Before-and-after change data
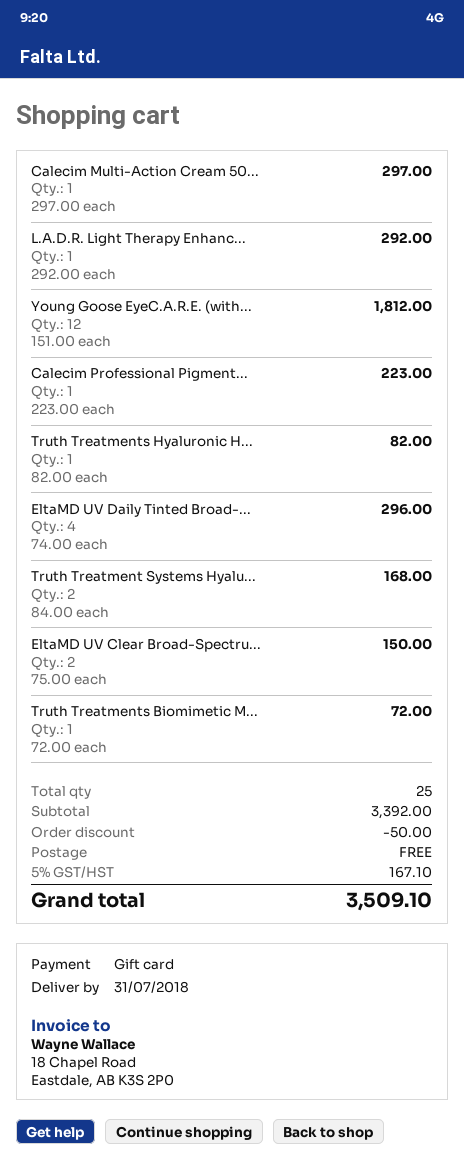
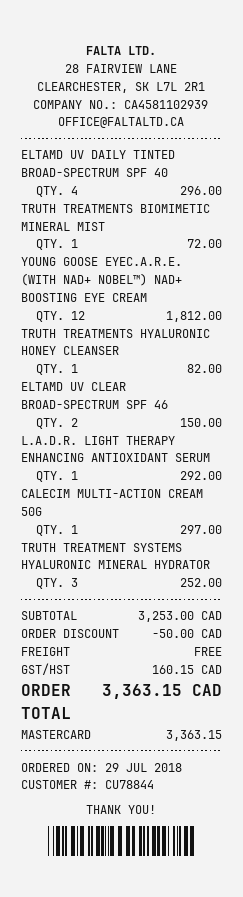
payment method: gift card -> Mastercard
Calecim Professional Pigment...: 1 for 223.00 -> none
Truth Treatment Systems Hyalu...: 2 for 168.00 -> 3 for 252.00
subtotal: 3392.00 -> 3253.00
tax: 167.10 -> 160.15
total: 3509.10 -> 3363.15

Problem
Line by line, write out the entries exactly, and leave the pictures out.

Your response
payment method: gift card -> Mastercard
Calecim Professional Pigment...: 1 for 223.00 -> none
Truth Treatment Systems Hyalu...: 2 for 168.00 -> 3 for 252.00
subtotal: 3392.00 -> 3253.00
tax: 167.10 -> 160.15
total: 3509.10 -> 3363.15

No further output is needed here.